(Change detection outputs)
= = = =
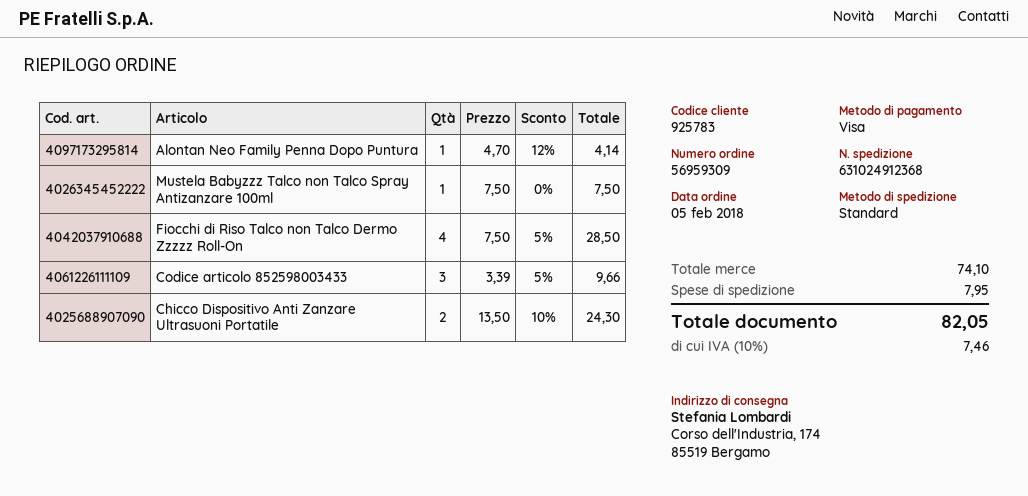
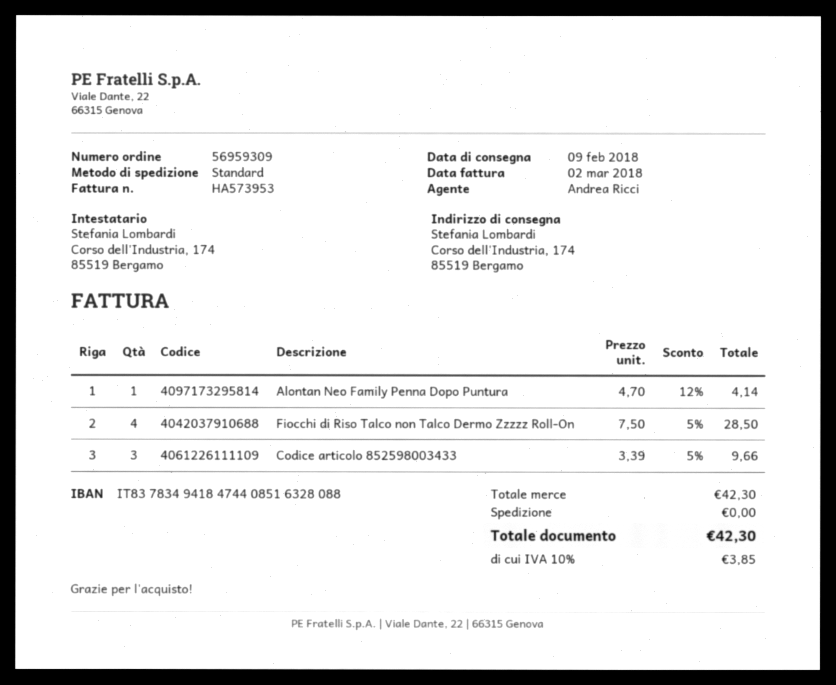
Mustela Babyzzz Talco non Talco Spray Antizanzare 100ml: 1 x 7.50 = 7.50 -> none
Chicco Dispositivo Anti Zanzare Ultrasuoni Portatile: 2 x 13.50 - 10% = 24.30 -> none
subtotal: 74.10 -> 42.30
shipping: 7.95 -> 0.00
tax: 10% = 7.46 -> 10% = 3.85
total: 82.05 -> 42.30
= = = =
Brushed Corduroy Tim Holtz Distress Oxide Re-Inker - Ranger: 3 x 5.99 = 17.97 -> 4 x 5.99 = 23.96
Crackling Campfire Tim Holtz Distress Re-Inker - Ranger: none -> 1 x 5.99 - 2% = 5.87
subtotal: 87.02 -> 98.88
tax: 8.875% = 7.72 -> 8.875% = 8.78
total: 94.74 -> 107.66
= = = =
### EXERCISE GOAL
Write down, word for word, the lines above from the one containing "Mustela Babyzzz Talco" through the one containing "total: 82.05 -> 42.30", both ends included.

### ANSWER BOX
Mustela Babyzzz Talco non Talco Spray Antizanzare 100ml: 1 x 7.50 = 7.50 -> none
Chicco Dispositivo Anti Zanzare Ultrasuoni Portatile: 2 x 13.50 - 10% = 24.30 -> none
subtotal: 74.10 -> 42.30
shipping: 7.95 -> 0.00
tax: 10% = 7.46 -> 10% = 3.85
total: 82.05 -> 42.30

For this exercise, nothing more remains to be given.